### [WHAT TO PRODUCE]
Exact copy, no pictures: repeat the data that follows.

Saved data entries
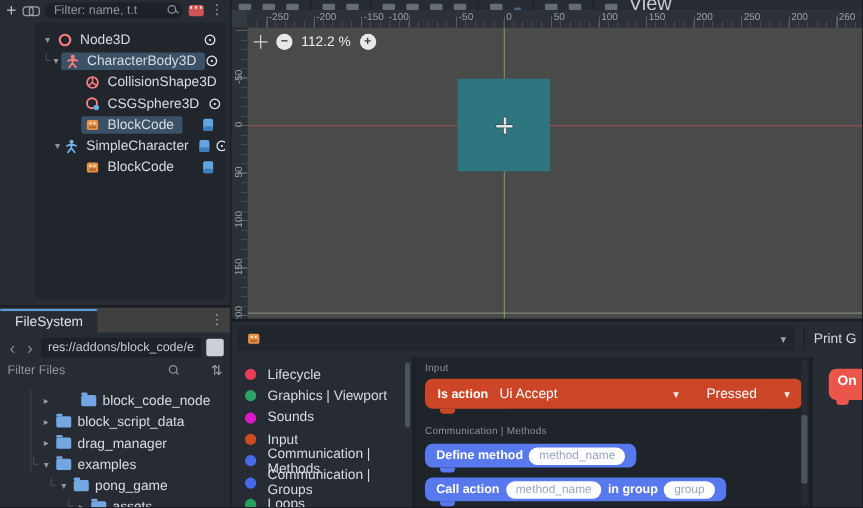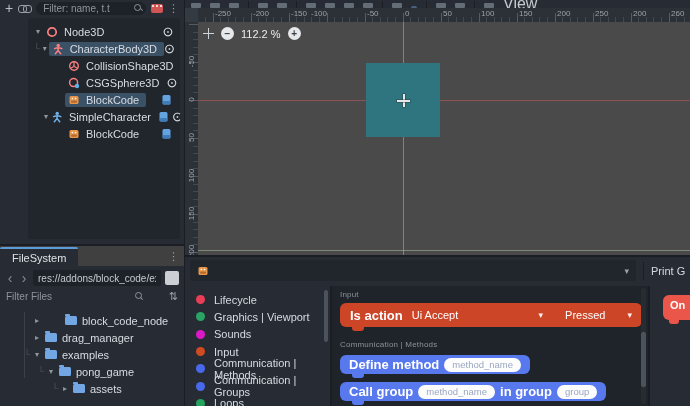"Is action" .blk-kw { font-size: 13px -> 10px }
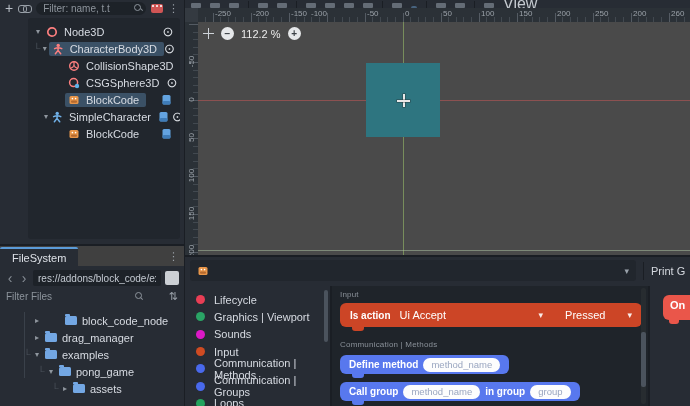"block_script_data" div.trow { html: none -> <div> <span></span> <span> <span></span> <span>block_script_data</span> </span> </div> }
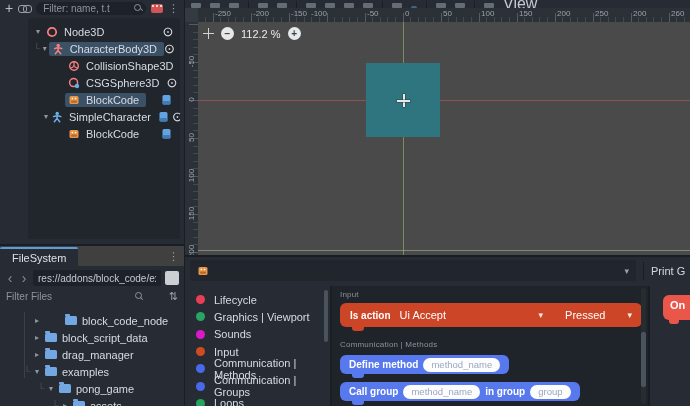"Call group" span.blk-kw { text: group -> action }
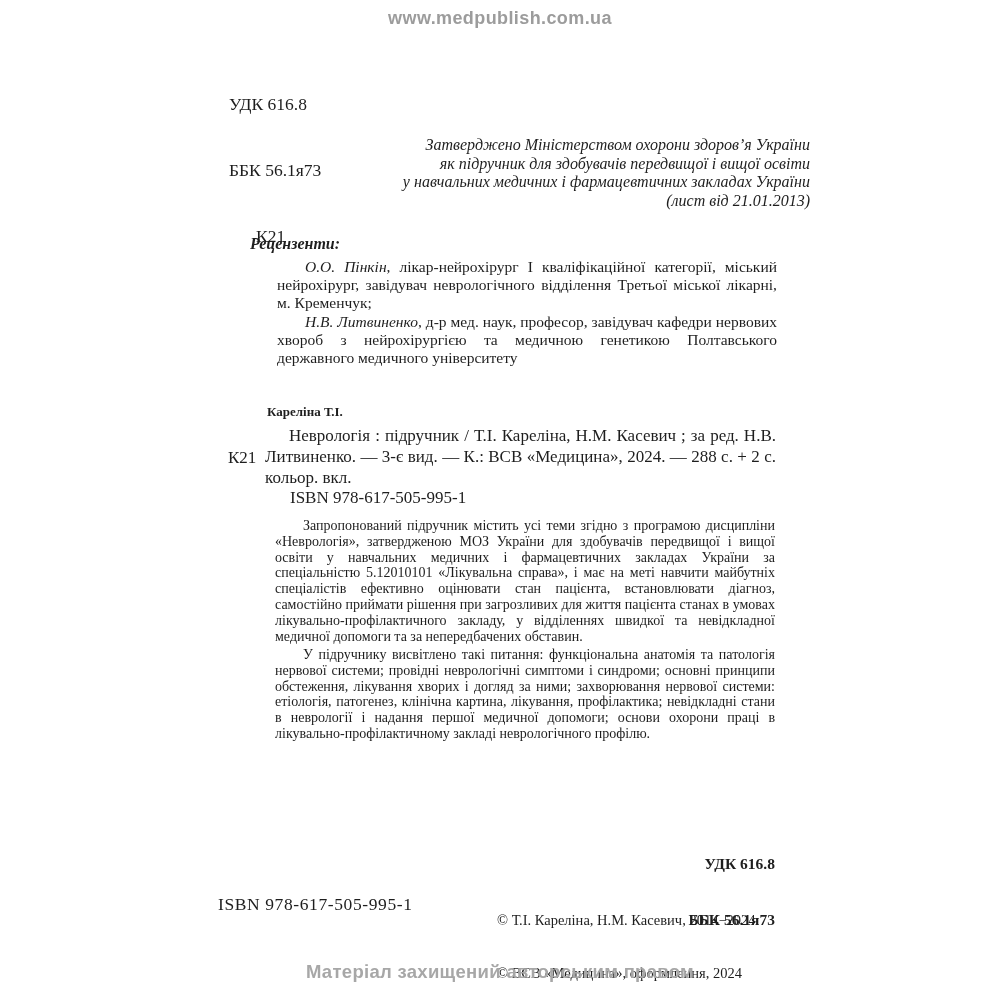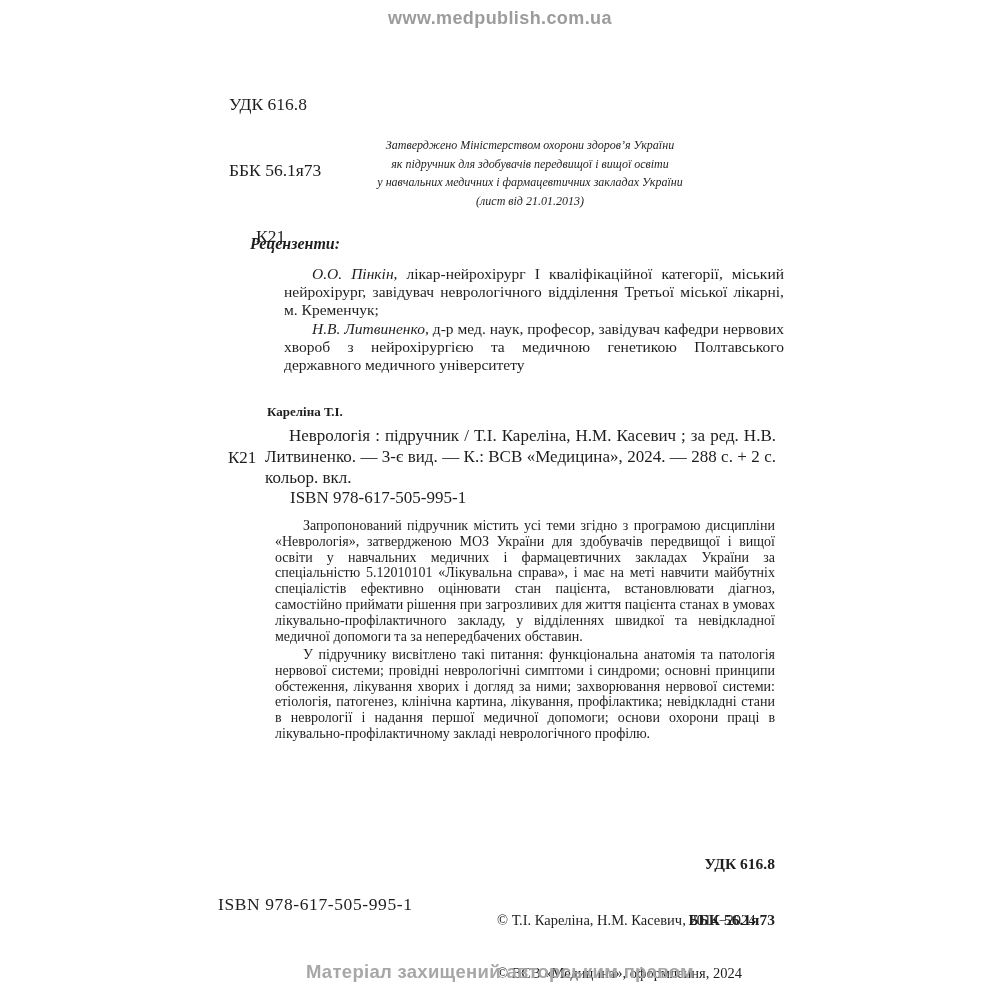"Затверджено Міністерством охорони" .approval { font-size: 12px -> 16px; text-align: center -> right }
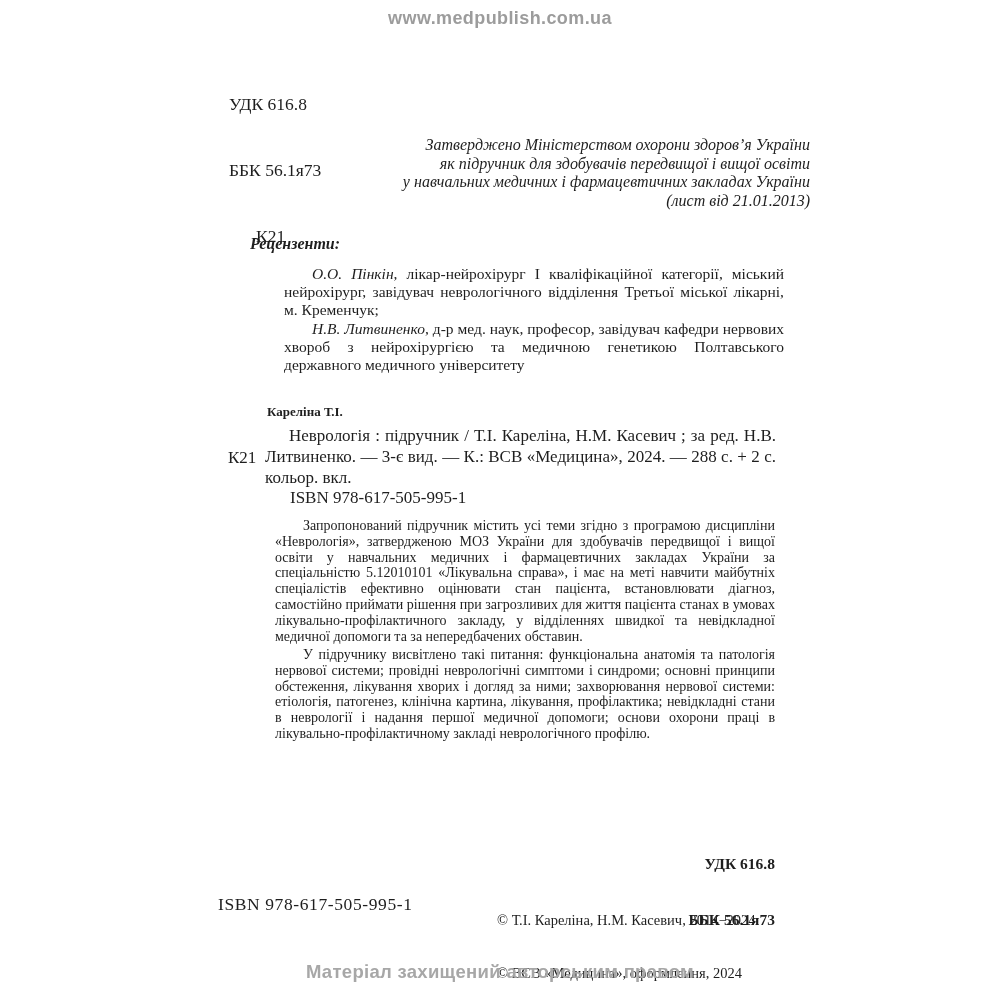"О.О. Пінкін, лікар-нейрохірург І" .rev { margin: 9px -> 2px }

### [WORKED SOLUTION]
"Is action" .blk-kw { font-size: 13px -> 10px }
"block_script_data" div.trow { html: none -> <div> <span></span> <span> <span></span> <span>block_script_data</span> </span> </div> }
"Call group" span.blk-kw { text: group -> action }
"Затверджено Міністерством охорони" .approval { font-size: 12px -> 16px; text-align: center -> right }
"О.О. Пінкін, лікар-нейрохірург І" .rev { margin: 9px -> 2px }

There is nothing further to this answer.